Apple is Still Sabotaging Offline-First Web Apps
Today it's possible to build web apps that work offline, that store data client side, that one can use without sending any data to the server. A server is still necessary for sync, but sync is optional.
You might think that giving the user the choice whether to trust the web app with his data would be great for privacy, but Apple disagrees:
Web apps are coming to Mac. With macOS Sonoma, you can add a website — any website — to your Dock. Just go to File > Add to Dock, adjust the name and icon if desired, and the web app icon appears in your Dock.
When a user adds a website to their Dock, Safari will copy the website's cookies to the web app. That way, if someone is logged into their account in Safari, they will remain logged in within the web app. This will only work if the authentication state is stored within cookies. Safari does not copy over any other kind of local storage. After a user adds a web app to the Dock, no other website data is shared, which is great for privacy.
There are, broadly speaking, two ways for a web app to store data on the client:
Cookies, which get sent with every HTTP request.

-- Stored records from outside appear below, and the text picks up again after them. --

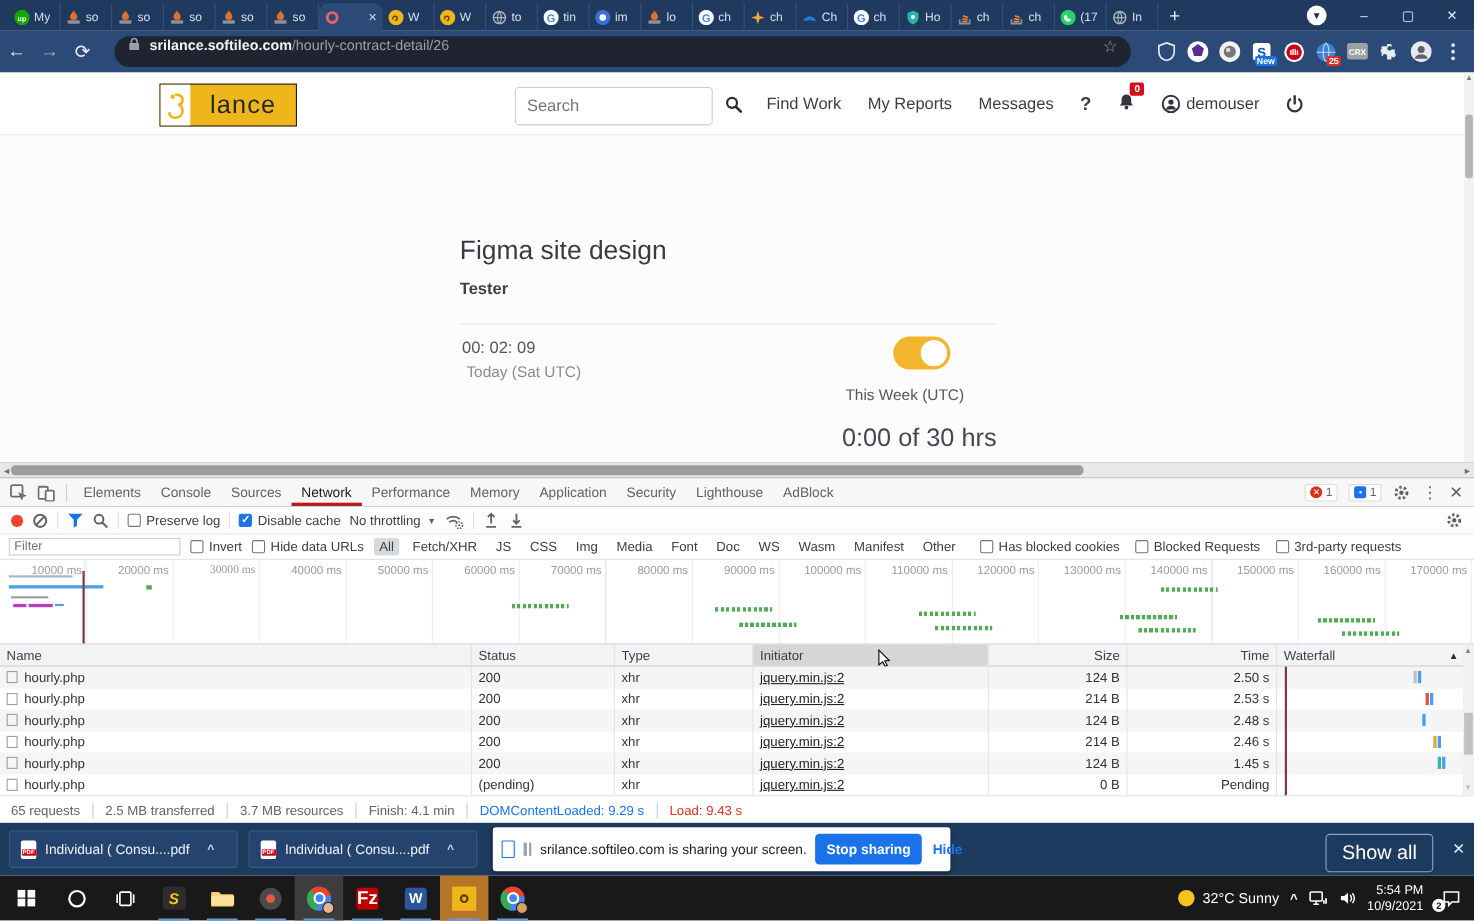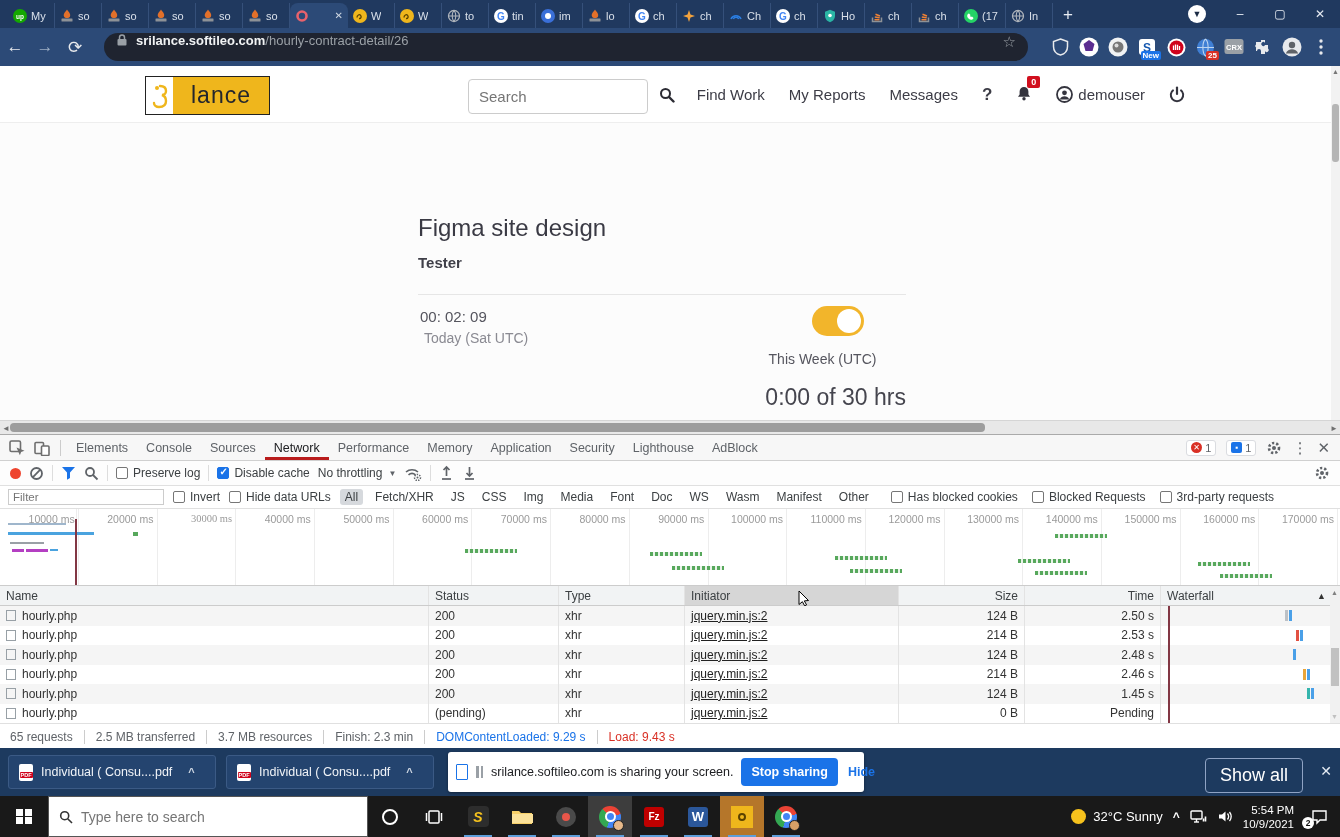--- a/index.html
+++ b/index.html
@@ -821,21 +821,21 @@
     <div id="rowscroll">
       <div class="rsarrow" style="top:3px">▲</div>
       <div id="rowthumb"></div>
       <div class="rsarrow" style="bottom:3px;color:#c0c0c0">▼</div>
     </div>
 
     <div id="dt-summary">
         <span class="sumitem">65 requests</span>
         <span class="sumitem">2.5 MB transferred</span>
         <span class="sumitem">3.7 MB resources</span>
-        <span class="sumitem">Finish: 2.3 min</span>
+        <span class="sumitem">Finish: 4.1 min</span>
         <span class="sumitem" style="color: rgb(26, 115, 232);">DOMContentLoaded: 9.29 s</span>
         <span class="sumitem" style="color: rgb(217, 48, 37);">Load: 9.43 s</span>
       </div>
   </div>
 
   <div id="shelf">
     <div id="dlwrap">
         <div class="dlitem" style="left: 8px; width: 208px;">
           <span class="pdfico"></span>
           <span>Individual ( Consu....pdf</span>
@@ -863,27 +863,20 @@
 
   <div id="taskbar">
     <div id="startbtn">
         <span class="winlogo">
           <span></span>
           <span></span>
           <span></span>
           <span></span>
         </span>
       </div>
-    <div id="tbsearch">
-      <svg width="14" height="14" viewBox="0 0 14 14">
-          <circle cx="5.7" cy="5.7" r="4" fill="none" stroke="#333" stroke-width="1.6"></circle>
-          <line x1="8.7" y1="8.7" x2="13" y2="13" stroke="#333" stroke-width="1.6"></line>
-        </svg>
-      <input placeholder="Type here to search" style="">
-    </div>
     <div id="tbicons" style="display:flex;align-items:stretch">
         <div class="tbicon">
           <span style="width:16px;height:16px;border:2px solid #fff;border-radius:50%"></span>
         </div>
         <div class="tbicon">
           <svg width="18" height="16" viewBox="0 0 18 16">
             <rect x="4" y="2" width="10" height="12" rx="1" fill="none" stroke="#fff" stroke-width="1.5"></rect>
             <path d="M1.5 4v8M16.5 4v8" stroke="#fff" stroke-width="1.5"></path>
           </svg>
         </div>
@@ -903,21 +896,21 @@
         </div>
         <div class="tbicon run hl">
           <span class="chrlogo">
             <i>
               <b></b>
             </i>
             <span class="avamini"></span>
           </span>
         </div>
         <div class="tbicon run">
-          <span style="width:20px;height:20px;background:#bf0000;border-radius:3px;display:flex;align-items:center;justify-content:center;color:#fff;font-weight:bold;font-size:10px">Fz</span>
+          <span style="width:20px;height:20px;background:#bf0000;border-radius:3px;display:flex;align-items:center;justify-content:center;color:#fff;font-weight:bold;font-size:17px">Fz</span>
         </div>
         <div class="tbicon run">
           <span style="width:20px;height:20px;background:#2b579a;border-radius:3px;display:flex;align-items:center;justify-content:center;color:#fff;font-weight:bold;font-size:13px">W</span>
         </div>
         <div class="tbicon run hlorange">
           <span style="width:22px;height:22px;background:#efb61c;display:flex;align-items:center;justify-content:center">
             <span style="width:8px;height:8px;border:2px solid #5b4200;border-radius:50%"></span>
           </span>
         </div>
         <div class="tbicon run">

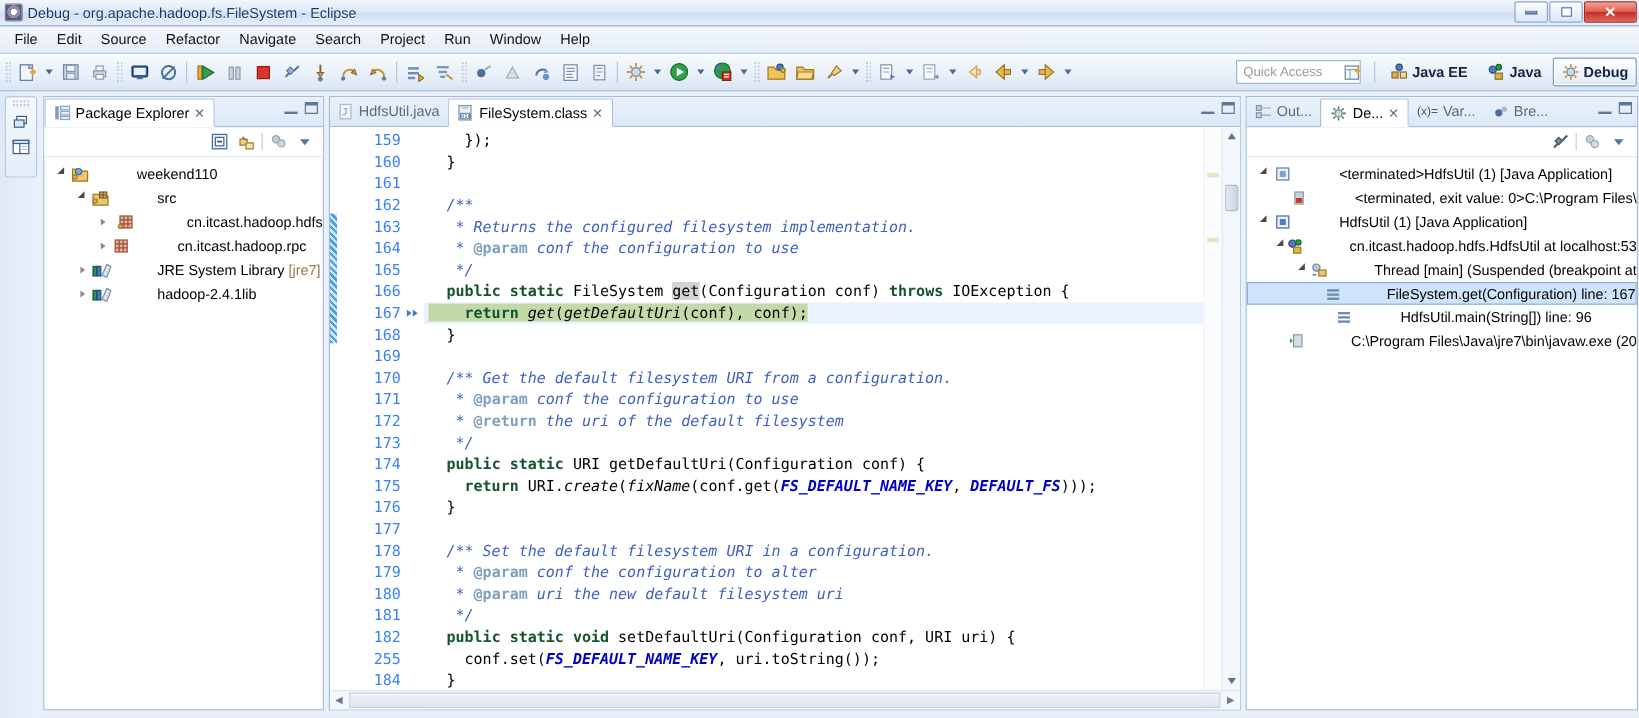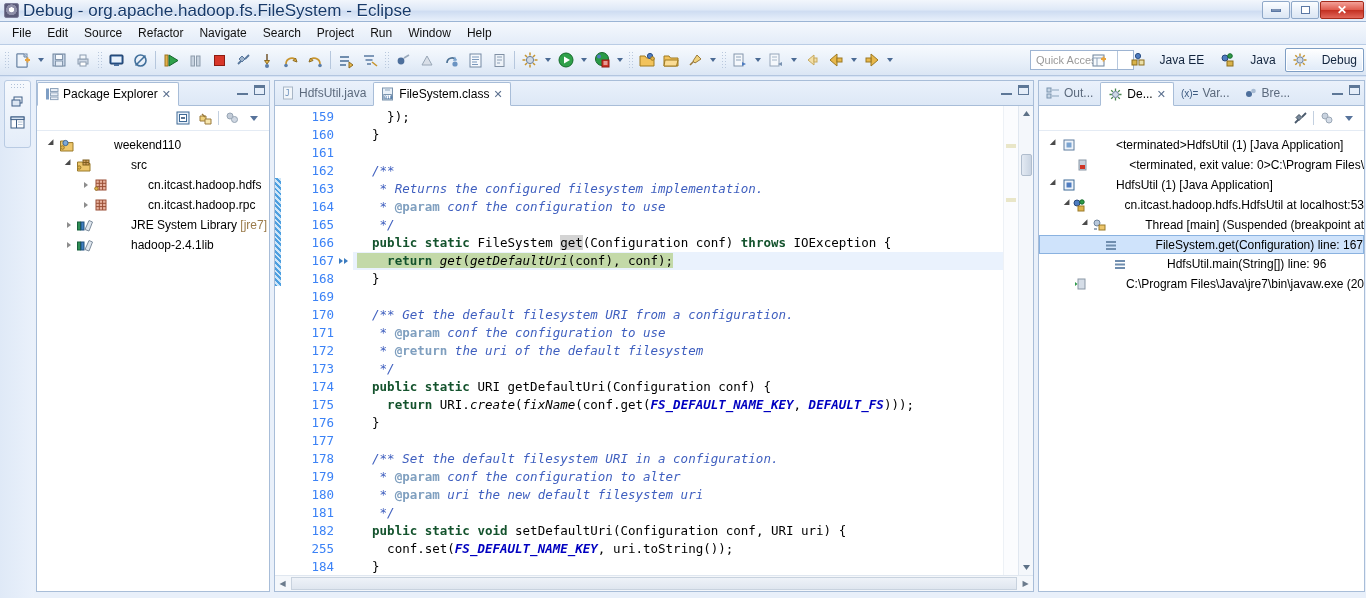--- a/index.html
+++ b/index.html
@@ -15,21 +15,21 @@
     height:22px; width:100%;
     background:linear-gradient(to bottom,#f2f6fc 0%,#dfe9f7 45%,#cfddf2 55%,#e8f0fb 100%);
     border-bottom:1px solid #9bb4d4;
     display:flex; align-items:center; position:relative;
   }
   .win-ico{
     width:15px;height:15px;margin:0 4px 0 4px;border-radius:2px;
     background:radial-gradient(circle at 50% 45%,#fff 0 25%,#8e8ea8 28% 55%,#5a5a78 58% 100%);
     border:1px solid #7e7e9a;
   }
-  .title-text{ font-size:17px; color:#173a6a; text-shadow:0 1px 0 #fff; }
+  .title-text{ font-size:12px; color:#173a6a; text-shadow:0 1px 0 #fff; }
   .wbtns{ position:absolute; right:2px; top:1px; display:flex; gap:1px; }
   .wbtn{
     width:28px;height:18px;border:1px solid #8fa8c8;border-radius:2px;
     background:linear-gradient(to bottom,#fbfdff,#dbe6f4);
     display:flex;align-items:center;justify-content:center;
     font-size:10px;color:#33507a;
   }
   .wbtn.min i{display:block;width:10px;height:3px;border:1px solid #4c6party;border:1px solid #5a77a4;border-top:none;background:#7c93b5;}
   .wbtn.max i{display:block;width:9px;height:8px;border:1px solid #5a77a4;background:#fff;}
   .wbtn.close{
@@ -73,22 +73,22 @@
   }
   .quick{
     position:absolute; right:232px; top:5px;
     width:104px;height:20px;background:#fff;border:1px solid #9db4d2;
     font-size:11px;color:#9a9a9a;padding:2px 5px;line-height:15px;
   }
   .persp{
     position:absolute; right:2px; top:3px; display:flex;align-items:center;gap:2px;
   }
   .persp-btn{
-    display:flex;align-items:center;gap:14px;padding:3px 6px;border-radius:2px;
-    font-size:12px;color:#12243d;border:1px solid transparent;
+    display:flex;align-items:center;gap:3px;padding:3px 6px;border-radius:2px;
+    font-size:12px;color:#12243d;border:1px solid transparent;font-weight:bold;
   }
   .persp-btn.active{
     border:1px solid #7e9ec4;
     background:linear-gradient(to bottom,#ffffff,#dfeaf8);
     box-shadow:inset 0 0 0 1px #fff;
   }
   
   .workbench{
     position:absolute; left:0; top:77px; width:1366px; height:521px;
     background:#e9f0fa;
@@ -576,21 +576,21 @@
           <svg width="16" height="16" viewBox="0 0 16 16">
               <path d="M1.5 5h5l1 1.5H14V14H1.5z" fill="#edc66b" stroke="#9a7a2b"></path>
               <rect x="7" y="3" width="6" height="5" fill="#cf9f5e" stroke="#7f5f1d"></rect>
               <path d="M7 5.5h6M10 3v5" stroke="#7f5f1d"></path>
               <circle cx="3.2" cy="10.5" r="1.7" fill="#e2b44a" stroke="#9a7a2b"></circle>
             </svg>
         </div>
         <span class="tlabel">src</span>
       </div>
 
-      <div class="tnode" style="padding-left:42px;">
+      <div class="tnode" style="padding-left:42px;justify-content:space-between;">
         <div class="twist closed"></div>
         <div class="tico">
           <svg width="16" height="16" viewBox="0 0 16 16">
               <rect x="3" y="3" width="10" height="10" fill="#e8b3a0" stroke="#9a4f36"></rect>
               <path d="M3 6.3h10M3 9.6h10M6.3 3v10M9.6 3v10" stroke="#9a4f36"></path>
               <circle cx="3.4" cy="11.6" r="1.7" fill="#e2b44a" stroke="#9a7a2b"></circle>
             </svg>
         </div>
         <span class="tlabel">cn.itcast.hadoop.hdfs</span>
       </div>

IndexedDB and localStorage, which do not.
These map to two kinds of web apps.
Client-server web app, where everything is stored on the server and only a session cookie is stored on the client.
Offline-first web app, where everything is stored on the client, and the server is only necessary for sync.
In the name of privacy, Apple copies over cookies but not IndexedDB and localStorage, supporting client-server web apps but not offline first web apps.